Same. Lectures are useless to me. I also find books and equations generally boring. I can do it, but I have to overcome some kind of aversion, and when the author explains something I don't think is important I immediately go do something else. I suspect I'm a lost cause. I do much better with the random walk.
That isn’t really germane to the grandparent poster’s point.
Feel free to replace his or her shorthand “learning style” with something like “personal preference, past experience, and miscellaneous psychological factors”.
Whether or not the published work about “learning styles” was solid science with meaningful conclusions for guiding formal pedagogy, it is all but impossible to argue that different students don’t respond better to different books.
Or so some studies say. But the quality and reliability of soft science studies like these is an even bigger myth -- and the reproducibility crisis is real.
In any case, whether learning styles are a myth or not, learning preferences about teaching styles are very real, and what works for someone to keep them engaged can bore someone else to tears and drive them off a course.
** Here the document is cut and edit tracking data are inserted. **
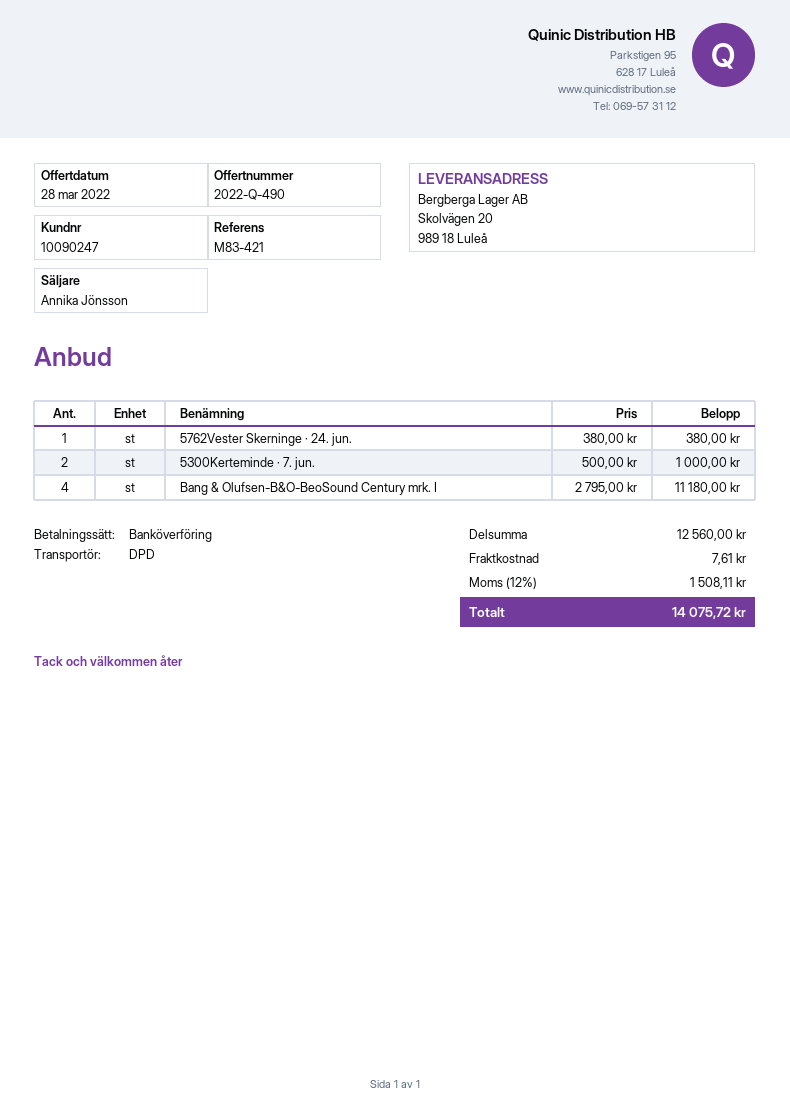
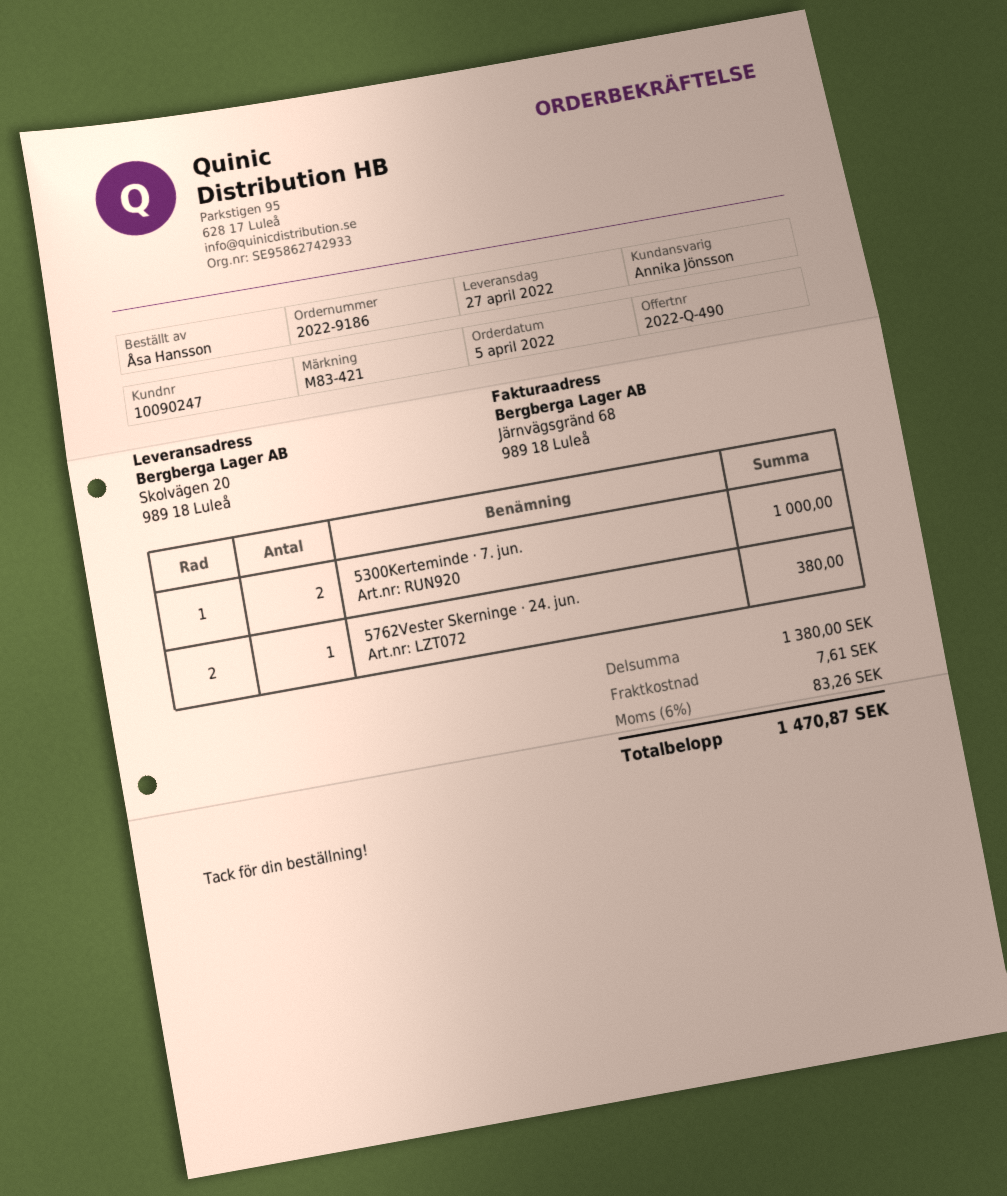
Bang & Olufsen-B&O-BeoSound Century mrk. I: 4 for 11180.00 -> none
subtotal: 12560.00 -> 1380.00
tax: 12% = 1508.11 -> 6% = 83.26
total: 14075.72 -> 1470.87

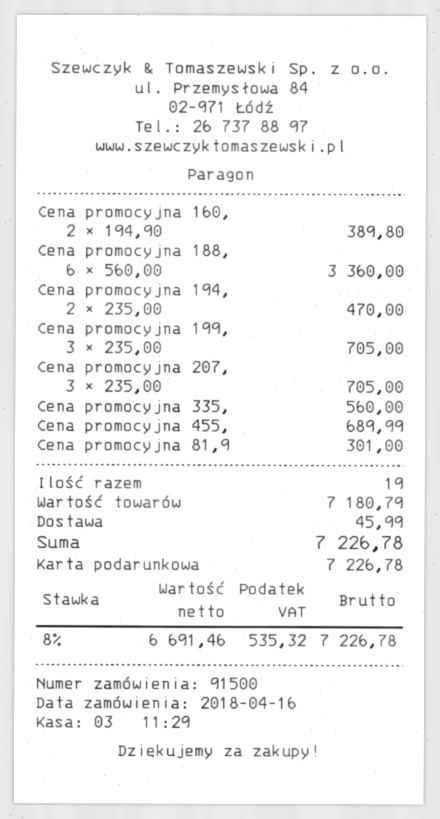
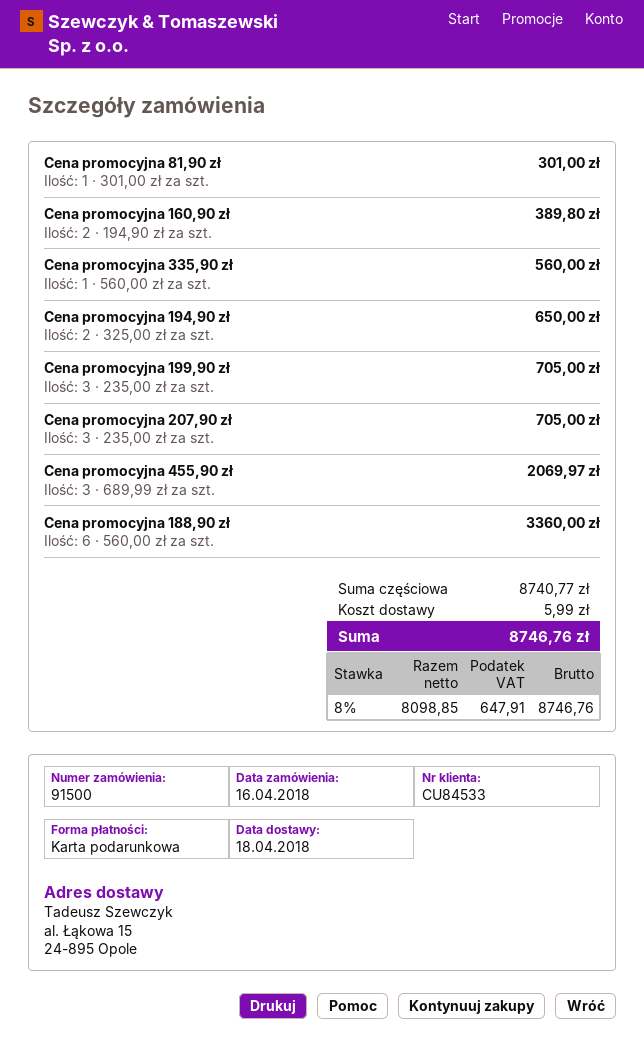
Cena promocyjna 194,: 2 x 235.00 = 470.00 -> 2 x 325.00 = 650.00
Cena promocyjna 455,: 1 x 689.99 = 689.99 -> 3 x 689.99 = 2069.97
subtotal: 7180.79 -> 8740.77
shipping: 45.99 -> 5.99
net: 6691.46 -> 8098.85
tax: 8% = 535.32 -> 8% = 647.91
total: 7226.78 -> 8746.76

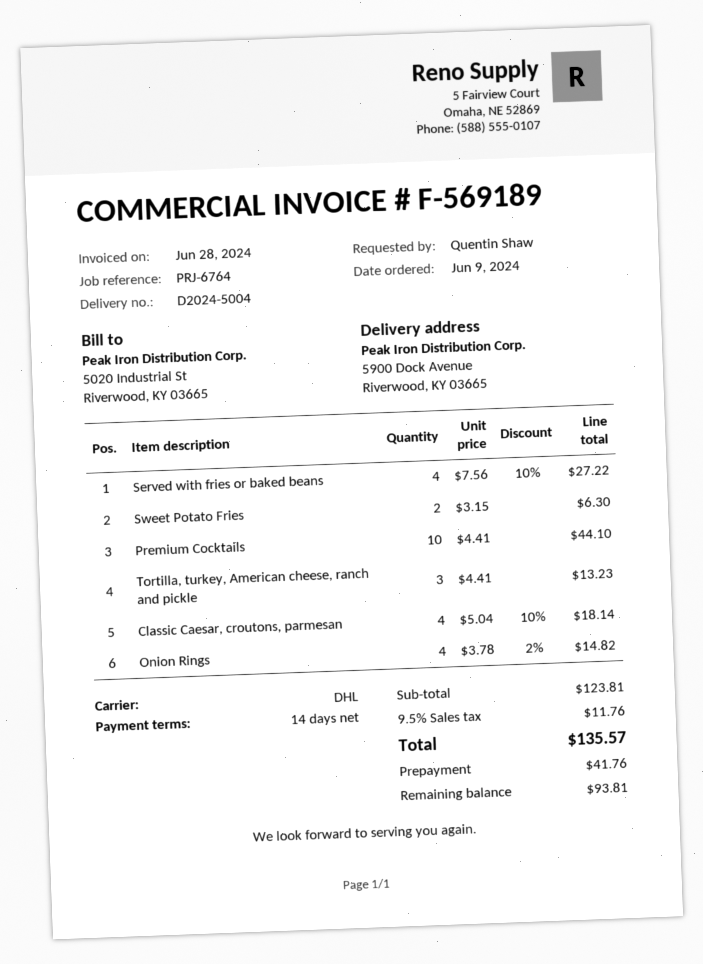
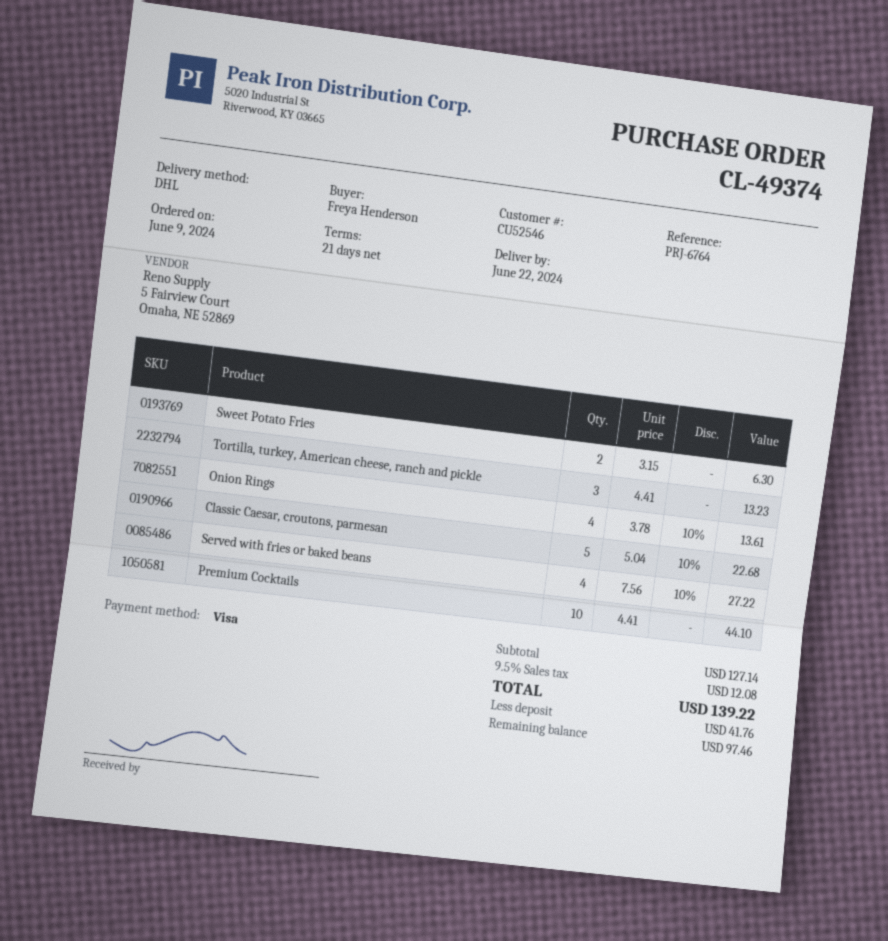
payment terms: 14 days -> 21 days
ordered by: Quentin Shaw -> Freya Henderson
Classic Caesar, croutons, parmesan: 4 x 5.04 - 10% = 18.14 -> 5 x 5.04 - 10% = 22.68
Onion Rings: 4 x 3.78 - 2% = 14.82 -> 4 x 3.78 - 10% = 13.61
subtotal: 123.81 -> 127.14
tax: 9.5% = 11.76 -> 9.5% = 12.08
total: 135.57 -> 139.22
balance: 93.81 -> 97.46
I won't downvote you because I disagree with you (who does that???)...
look, sure this broad idea about learning styles may be false, but you cannot I think disagree that a book may be more or less suitable for someone depending on their particular strengths and weaknesses, and that OP's point.
The point of using learning styles should never be to pigeonhole someone into a limited form of data consumption. It needs to used to teach them build a bridge from where they are, to where they need to be. It should be about teaching the student how to process any type of information from any type of source. In order to do that, we need to know how they process, so they can build a system that allows them the best use of whatever it is they're learning.
The brain needs to be progressively challenged just like any muscle and achieving a state of mild confusion while consuming new information does just that.
Different ways of learning different subjects will be more or less effective for different students. All the studies linked in the article show that students perform best when presented new information in multiple representations, so they can then focus on the style that is working best for them in that case.